__Exercise goal__: The lines below are to be quoted exactly, from the first through the one that contains "moved [35,100,401,435] ->".

__Provided material__:
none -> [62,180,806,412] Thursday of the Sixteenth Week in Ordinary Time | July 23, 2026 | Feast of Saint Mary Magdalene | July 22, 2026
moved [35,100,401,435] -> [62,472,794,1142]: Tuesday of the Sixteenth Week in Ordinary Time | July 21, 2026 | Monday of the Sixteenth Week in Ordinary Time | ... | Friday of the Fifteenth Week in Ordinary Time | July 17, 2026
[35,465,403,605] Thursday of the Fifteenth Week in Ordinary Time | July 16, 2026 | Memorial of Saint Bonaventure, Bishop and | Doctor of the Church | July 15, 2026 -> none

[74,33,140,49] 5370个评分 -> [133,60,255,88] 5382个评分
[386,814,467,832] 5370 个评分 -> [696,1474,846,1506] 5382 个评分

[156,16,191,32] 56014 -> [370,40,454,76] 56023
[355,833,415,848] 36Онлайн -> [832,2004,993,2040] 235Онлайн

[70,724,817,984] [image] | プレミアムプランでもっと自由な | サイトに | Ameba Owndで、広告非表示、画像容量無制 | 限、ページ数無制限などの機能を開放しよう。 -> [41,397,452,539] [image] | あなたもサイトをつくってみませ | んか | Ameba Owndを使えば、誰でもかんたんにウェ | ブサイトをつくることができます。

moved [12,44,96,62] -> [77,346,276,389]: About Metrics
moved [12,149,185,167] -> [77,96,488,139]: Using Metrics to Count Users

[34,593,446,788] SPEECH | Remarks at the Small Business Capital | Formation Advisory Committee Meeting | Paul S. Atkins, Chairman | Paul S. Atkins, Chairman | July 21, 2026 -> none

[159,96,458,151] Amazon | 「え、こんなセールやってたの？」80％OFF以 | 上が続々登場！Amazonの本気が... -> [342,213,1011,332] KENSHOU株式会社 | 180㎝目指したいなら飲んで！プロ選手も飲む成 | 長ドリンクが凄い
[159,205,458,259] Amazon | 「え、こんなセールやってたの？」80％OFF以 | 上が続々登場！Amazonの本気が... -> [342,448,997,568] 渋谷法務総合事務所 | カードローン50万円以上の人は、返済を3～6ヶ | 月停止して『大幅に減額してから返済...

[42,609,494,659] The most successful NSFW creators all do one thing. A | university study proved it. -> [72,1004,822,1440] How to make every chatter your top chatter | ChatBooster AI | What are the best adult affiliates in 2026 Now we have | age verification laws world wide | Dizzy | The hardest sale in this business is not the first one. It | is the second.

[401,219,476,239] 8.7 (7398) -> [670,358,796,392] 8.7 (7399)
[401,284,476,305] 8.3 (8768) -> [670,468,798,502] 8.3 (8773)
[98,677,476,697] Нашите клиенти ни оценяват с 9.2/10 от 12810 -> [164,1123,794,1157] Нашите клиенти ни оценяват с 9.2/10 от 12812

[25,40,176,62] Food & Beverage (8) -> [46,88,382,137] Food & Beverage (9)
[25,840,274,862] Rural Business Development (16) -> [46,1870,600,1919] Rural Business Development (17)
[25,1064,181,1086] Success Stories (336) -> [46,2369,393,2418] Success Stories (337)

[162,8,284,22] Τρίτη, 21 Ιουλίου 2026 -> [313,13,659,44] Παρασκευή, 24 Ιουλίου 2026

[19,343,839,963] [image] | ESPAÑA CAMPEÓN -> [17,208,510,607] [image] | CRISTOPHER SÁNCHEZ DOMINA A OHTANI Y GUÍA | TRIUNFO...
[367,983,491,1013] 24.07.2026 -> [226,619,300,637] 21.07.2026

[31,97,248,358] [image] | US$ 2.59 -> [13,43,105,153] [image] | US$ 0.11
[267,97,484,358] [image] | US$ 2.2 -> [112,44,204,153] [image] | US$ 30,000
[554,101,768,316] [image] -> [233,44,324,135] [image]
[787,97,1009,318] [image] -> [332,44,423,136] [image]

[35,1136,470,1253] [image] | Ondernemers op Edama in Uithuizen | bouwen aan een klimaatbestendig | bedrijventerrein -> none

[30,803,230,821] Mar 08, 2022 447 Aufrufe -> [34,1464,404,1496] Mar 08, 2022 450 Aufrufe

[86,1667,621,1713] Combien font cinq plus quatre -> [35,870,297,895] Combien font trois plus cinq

__Finished exercise__:
none -> [62,180,806,412] Thursday of the Sixteenth Week in Ordinary Time | July 23, 2026 | Feast of Saint Mary Magdalene | July 22, 2026
moved [35,100,401,435] -> [62,472,794,1142]: Tuesday of the Sixteenth Week in Ordinary Time | July 21, 2026 | Monday of the Sixteenth Week in Ordinary Time | ... | Friday of the Fifteenth Week in Ordinary Time | July 17, 2026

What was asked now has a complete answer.